10 Study size: Explain how the study size was arrived at.

Example 1

“The number of cases in the area during the study period determined the sample size” (73).

Example 2

“A survey of postnatal depression in the region had documented a prevalence of 19.8%. Assuming depression in mothers with normal-weight children to be 20% and an odds ratio of 3 for depression in mothers with a malnourished child, we needed 72 case–control sets (1 case to 1 control) with an 80% power and 5% significance” (74).

Explanation

A study should be large enough to obtain a point estimate with a sufficiently narrow confidence interval to meaningfully answer a research question. Large samples are needed to distinguish a small association from no association. Small studies often provide valuable information, but wide confidence intervals may indicate that they contribute less to current knowledge in comparison with studies providing estimates with narrower confidence intervals. Also, small studies that show “interesting” or “statistically significant” associations are published more frequently than small studies that do not have “significant” findings. While these studies may provide an early signal in the context of discovery, readers should be informed of their potential weaknesses.

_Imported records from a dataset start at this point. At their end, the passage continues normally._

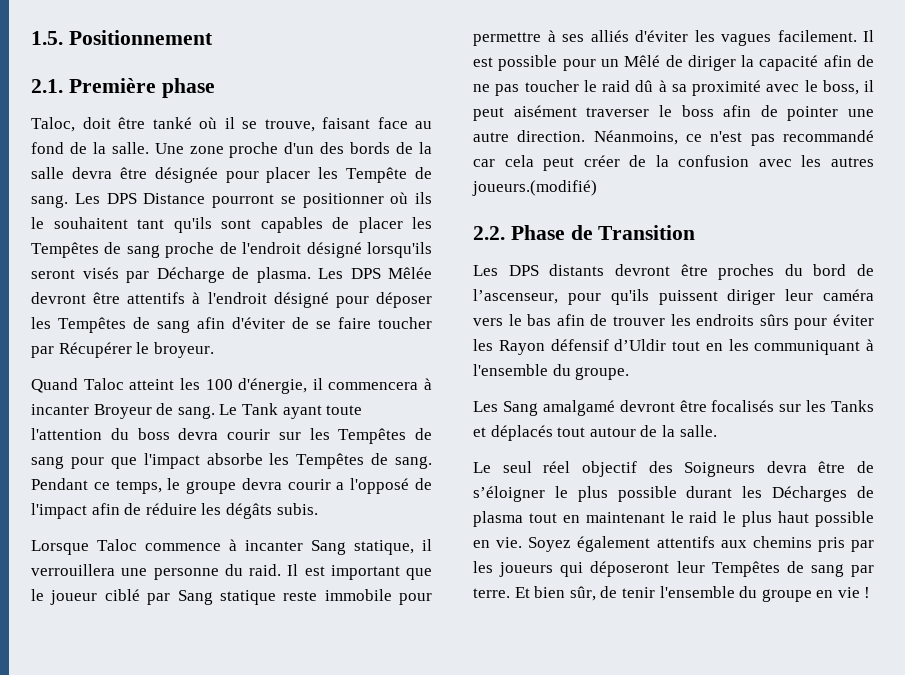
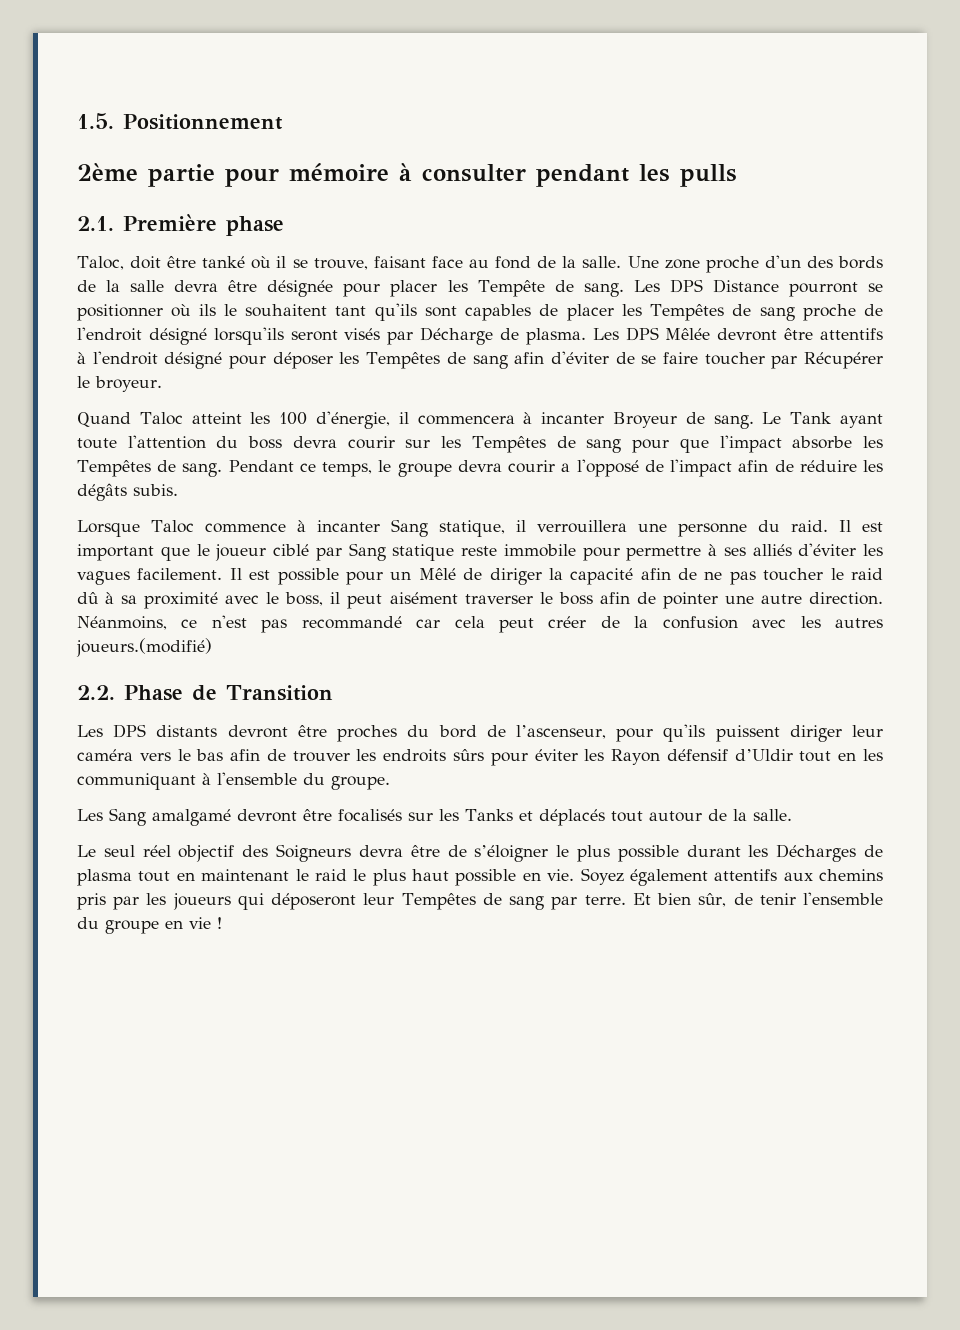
(213, 37) none -> [77,163,737,187] // 2ème partie pour mémoire à consulter pendant les pulls

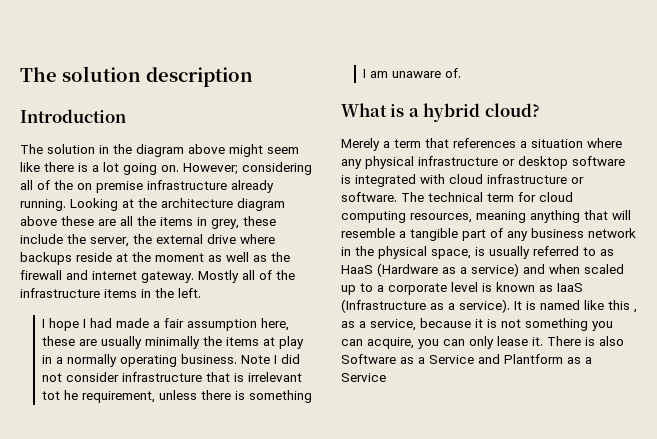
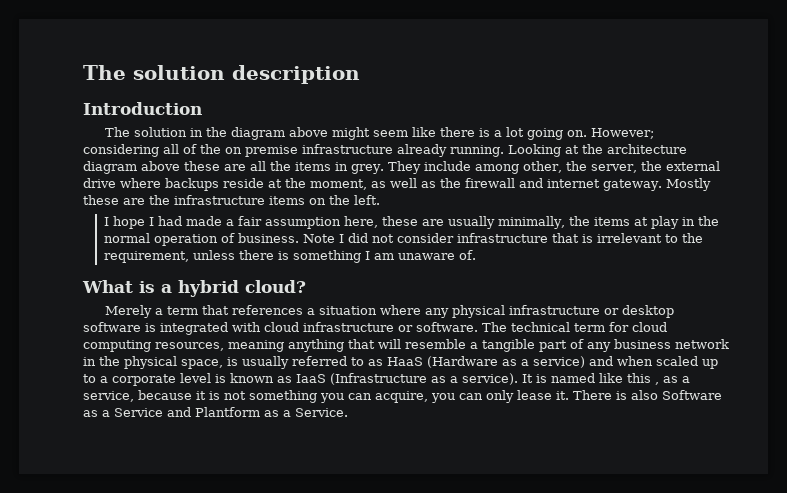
[211,216,276,229] [20,234,63,244] grey, these include -> [351,161,562,174] grey. They include among other,
[155,253,204,262] moment -> [310,179,367,190] moment,
[242,270,272,280] all of -> [83,195,145,205] these are
[141,289,151,298] in -> [309,198,326,205] on
[145,336,201,349] minimally -> [497,216,565,229] minimally,
[56,354,178,367] a normally operating -> [697,216,719,226] [103,233,235,246] the normal operation of
[42,390,79,400] tot he -> [664,233,703,243] to the
[341,373,386,382] Service -> [295,408,348,417] Service.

The importance of sample size determination in observational studies depends on the context. If an analysis is performed on data that were already available for other purposes, the main question is whether the analysis of the data will produce results with sufficient statistical precision to contribute substantially to the literature, and sample size considerations will be informal. Formal, a priori calculation of sample size may be useful when planning a new study (7576). Such calculations are associated with more uncertainty than is implied by the single number that is generally produced. For example, estimates of the rate of the event of interest or other assumptions central to calculations are commonly imprecise, if not guesswork (77). The precision obtained in the final analysis can often not be determined beforehand because it will be reduced by inclusion of confounding variables in multivariable analyses (78), the degree of precision with which key variables can be measured (79), and the exclusion of some individuals.

Few epidemiologic studies explain or report deliberations about sample size (45). We encourage investigators to report pertinent formal sample size calculations if they were done. In other situations, they should indicate the considerations that determined the study size (for example, a fixed available sample, as in the first example above). If the observational study was stopped early when statistical significance was achieved, readers should be told. Do not bother readers with post hoc justifications for study size or retrospective power calculations (77). From the point of view of the reader, confidence intervals indicate the statistical precision that was ultimately obtained. It should be realized that confidence intervals reflect statistical uncertainty only, and not all uncertainty that may be present in a study (see item 20).

11 Quantitative variables: Explain how quantitative variables were handled in the analyses. If applicable, describe which groupings were chosen, and why.

Example

“Patients with a Glasgow Coma Scale less than 8 are considered to be seriously injured. A GCS of 9 or more indicates less serious brain injury. We examined the association of GCS in these two categories with the occurrence of death within 12 months from injury” (80).

Explanation

Investigators make choices regarding how to collect and analyze quantitative data about exposures, effect modifiers, and confounders. For example, they may group a continuous exposure variable to create a new categorical variable (see Box 4). Grouping choices may have important consequences for later analyses (8182). We advise that authors explain why and how they grouped quantitative data, including the number of categories, the cut-points, and category mean or median values. Whenever data are reported in tabular form, the counts of cases, controls, persons at risk, person-time at risk, etc., should be given for each category. Tables should not consist solely of effect-measure estimates or results of model fitting.